# Cowboys on a Plane!



## Brandon Hill (Dec 12, 2012)

I just blogged about my recent photo shoot for _Only Vegas. Nothin but cowboys on a plane!_

The Rodeo takes Flight


----------



## tirediron (Dec 12, 2012)

Cool!


----------



## JodieM (Dec 12, 2012)

Great blog post. Loved seeing the storyboard and the explanation behind the finished image.  Thanks for sharing!


----------



## STIC (Dec 12, 2012)

...


----------



## Brandon Hill (Dec 12, 2012)

STIC said:


> You've got to be happy getting a storyboard like that...and they've gotta be happy with an image that is practically identical to their concept...
> 
> Love the look, and i really like the 'hats in the overhead' shot!

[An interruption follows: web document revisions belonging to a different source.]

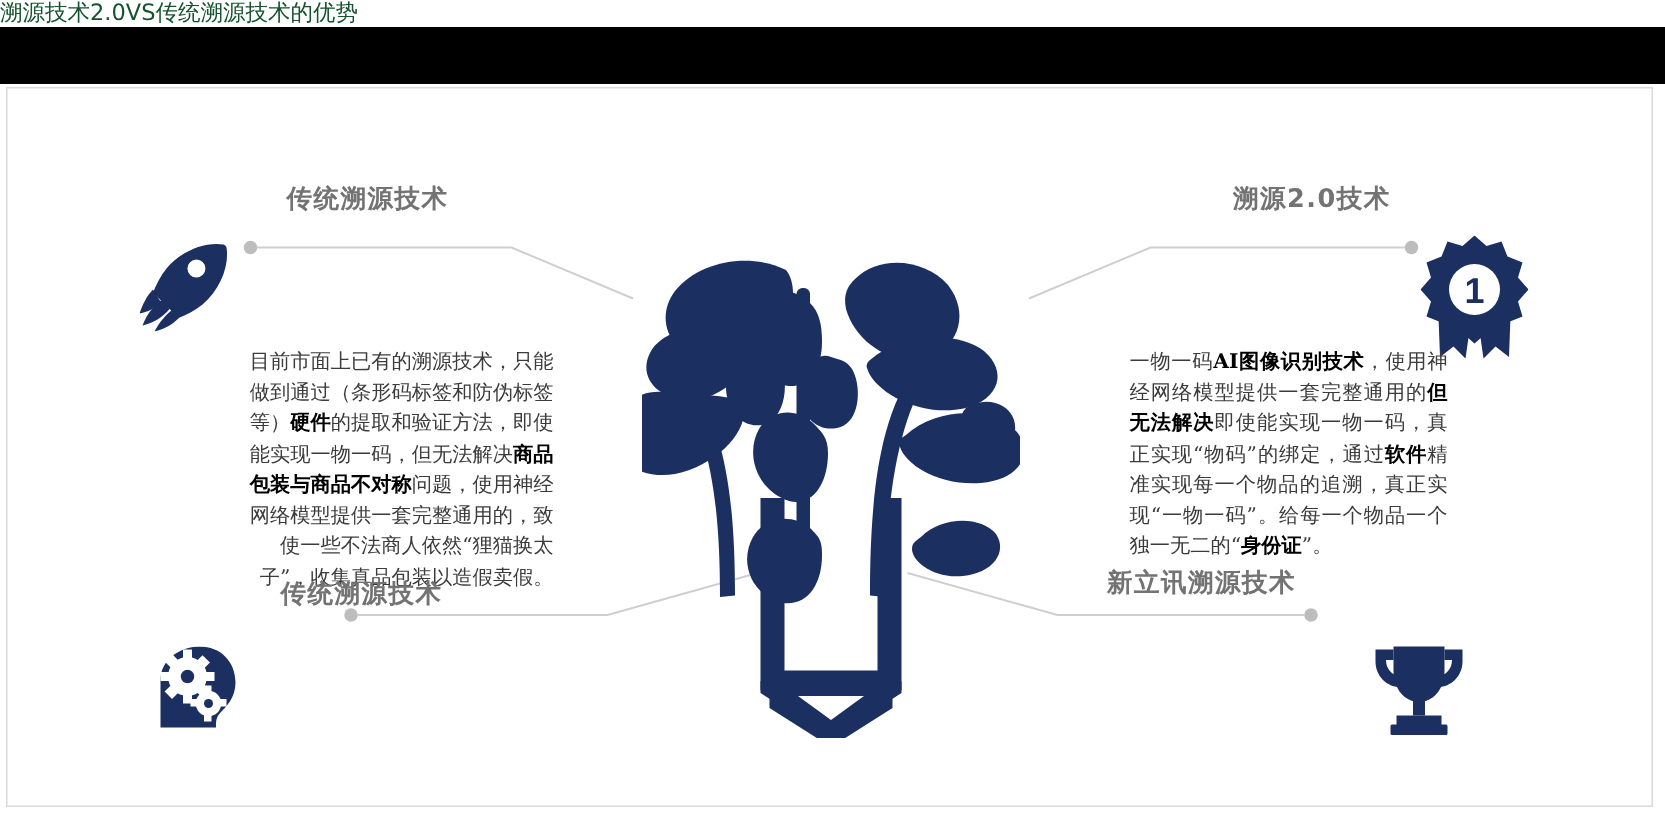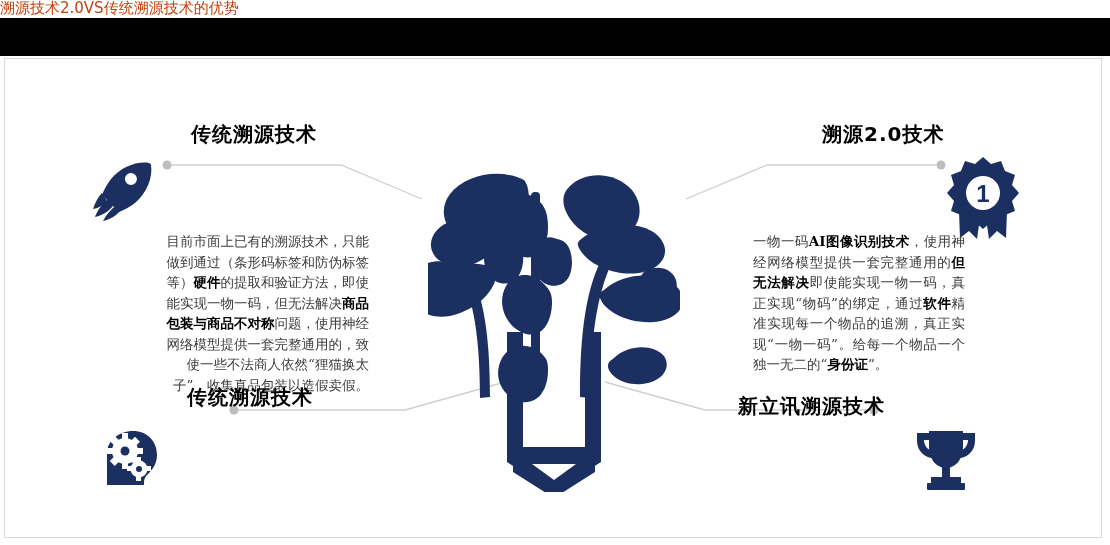"溯源技术2.0VS传统溯源技术的优势" .title-strip span { color: #c2410c -> #14532d }
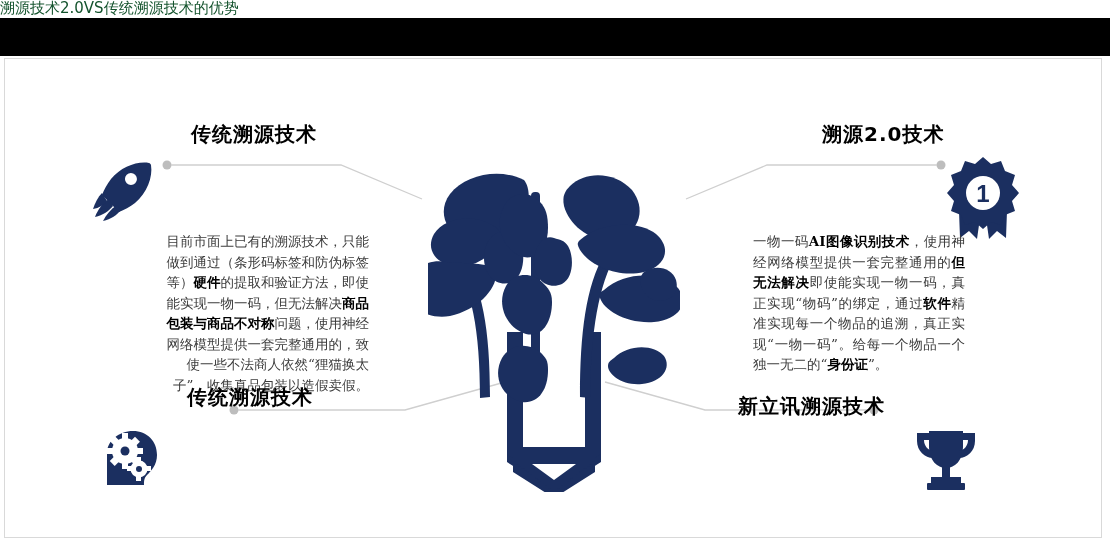"传统溯源技术" .heading { color: #000000 -> #737373; font-size: 20px -> 17px }
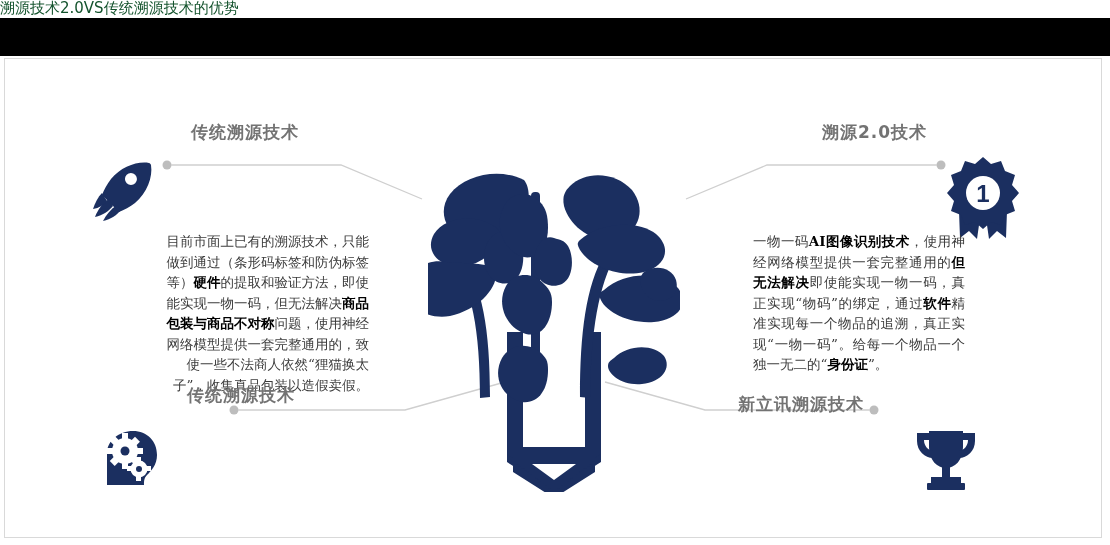"新立讯溯源技术" .h-br { top: 334px -> 318px }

 Thanks a lot, yeah the client ended up very happy with the result.  *whew.  It was definitely a great tool to have the storyboard ready to go, it made it very easy to work from and know exactly what to do to pull it off.  Thanks a lot STIC.


----------



## kundalini (Dec 12, 2012)

Next time, post an image or two in the thread to spark more interest for us to click going to your blog.  Pretty lame excersize on your part for trafficking to your blog.  You give nothing to entice the skeptical.

Another thing, many do not wish to travel outside the nice, warm and safe confines of TPF.


----------



## STIC (Dec 15, 2012)

...


----------



## Brandon Hill (Dec 15, 2012)

STIC said:


> To be honest, it WAS worth looking...


 thank you kindly.  appreciate it.


----------



## Brandon Hill (Dec 15, 2012)

kundalini said:


> Next time, post an image or two in the thread to spark more interest for us to click going to your blog. Pretty lame excersize on your part for trafficking to your blog. You give nothing to entice the skeptical.
> 
> Another thing, many do not wish to travel outside the nice, warm and safe confines of TPF.


 I didn't know people needed the comfort of this forum as their only place for photography information. My attempt was not lameness, hence my ad photo sparked before you.


----------



## Mully (Dec 15, 2012)

Tough shot to pull off and you did such a great job ..... the client will hire you again!


----------



## Brandon Hill (Dec 15, 2012)

Mully said:


> Tough shot to pull off and you did such a great job ..... the client will hire you again!


Thanks Mully.  And a mighty fine nick name you have. Maybe I should go by Hilly.


----------



## Brandon Hill (Dec 21, 2012)

yeehaw, the print ad spread is hot off the presses.


----------



## Brandon Hill (Jan 3, 2013)

STIC said:


> ...




thanks.  i think?  I don't know all the forum lingo.


----------



## Aloicious (Jan 3, 2013)

odd, STIC appears to have gone and edited all his old posts to "..." and hasn't been on since. I appears like he may have been offended in a different thread or something...

That is a great article, the final product turned out excellent, and I enjoyed seeing all the setup/storyboarding as well. congrats!


----------



## invisible (Jan 5, 2013)

Awesome concept and impeccable execution. Me like.


----------



## hydroshock (Jan 22, 2013)

Fantastic! Very creative and visually stimulating. I was immediately snared into reading the story behind it! Nice work. I bm'd the blog.


----------



## CynthiaM (Jan 25, 2013)

I like it, and really liked reading about how it all came about.

But ya know, the _real _cowboys are driving, in trucks, hauling their horses....!


----------



## jaguaraz (Jan 26, 2013)

Thanks for sharing your process with us.  I loved both the idea and the execution.


----------